EXERCISE DESCRIPTION: What lines in the records below include the word "shipping"? Return each one.

*** Opening GIVEN INFORMATION ***

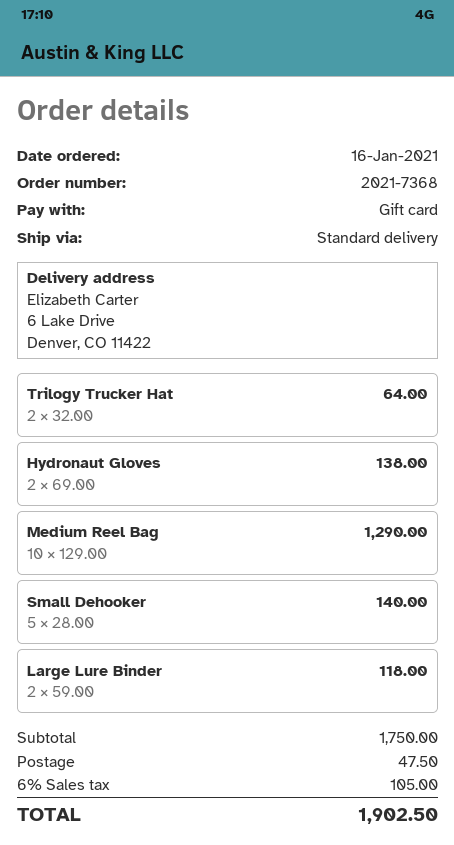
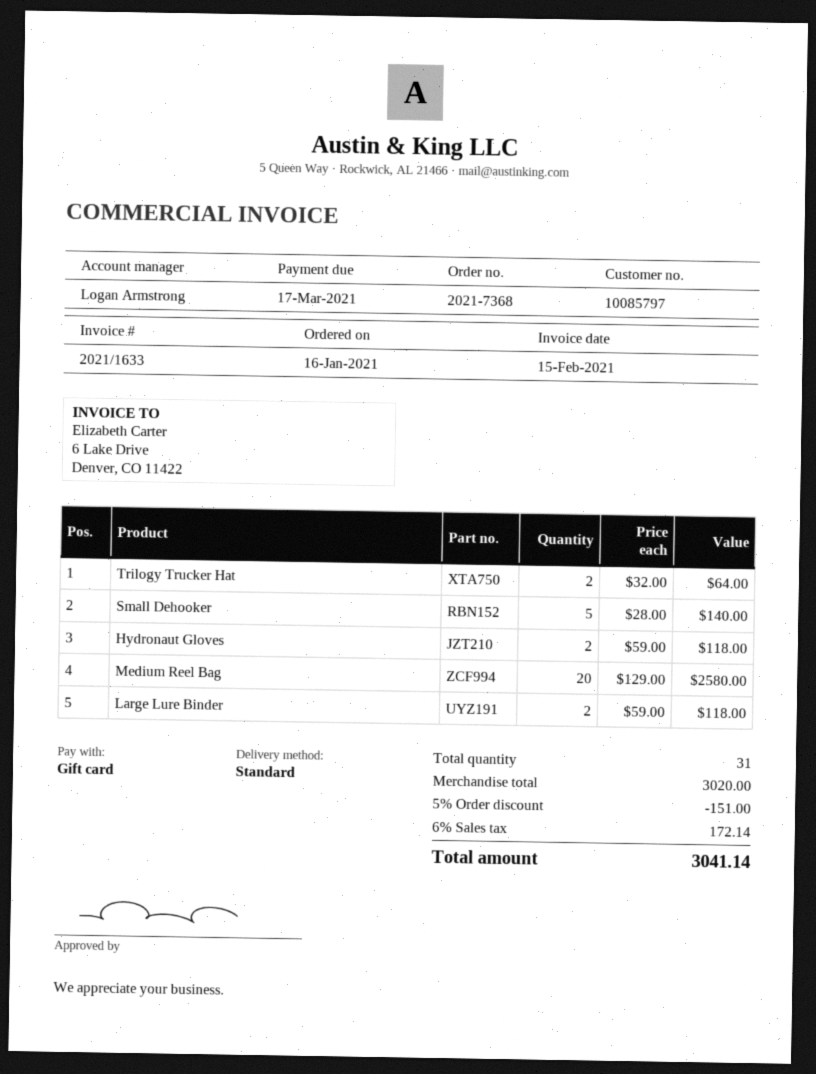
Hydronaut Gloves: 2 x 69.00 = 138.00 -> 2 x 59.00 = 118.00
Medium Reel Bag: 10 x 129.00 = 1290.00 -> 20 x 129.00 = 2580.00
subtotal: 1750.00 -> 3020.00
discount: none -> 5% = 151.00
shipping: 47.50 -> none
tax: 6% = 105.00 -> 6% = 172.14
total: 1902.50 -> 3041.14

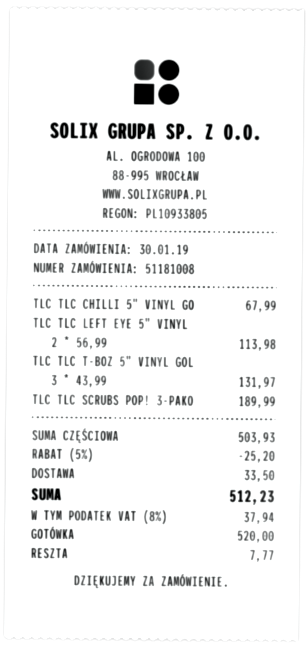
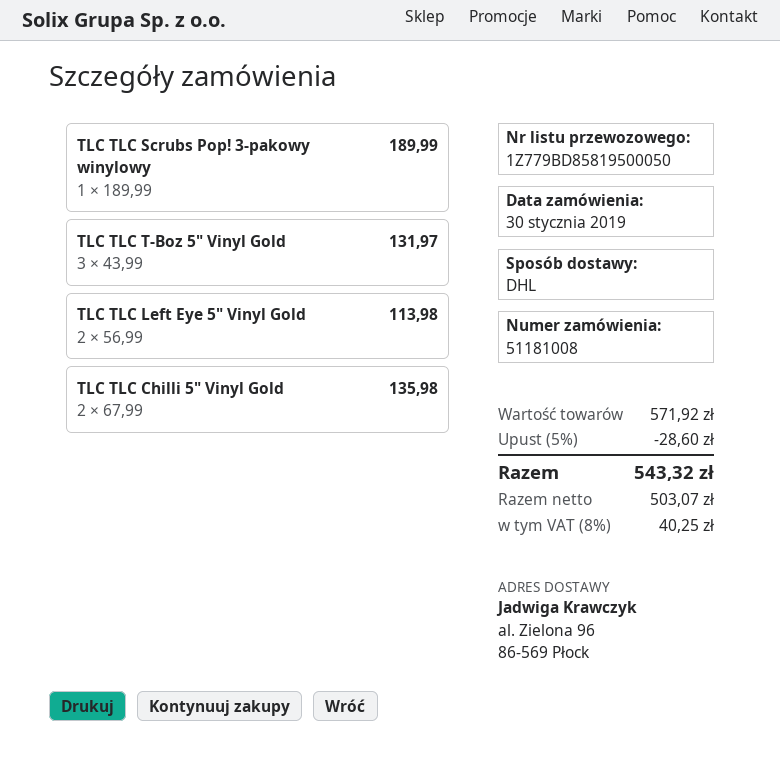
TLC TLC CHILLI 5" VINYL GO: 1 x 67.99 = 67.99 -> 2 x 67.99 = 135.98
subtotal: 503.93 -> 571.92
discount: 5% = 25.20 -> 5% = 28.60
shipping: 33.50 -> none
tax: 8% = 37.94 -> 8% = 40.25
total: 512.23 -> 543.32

*** Closing GIVEN INFORMATION ***

RESULT:
shipping: 47.50 -> none
shipping: 33.50 -> none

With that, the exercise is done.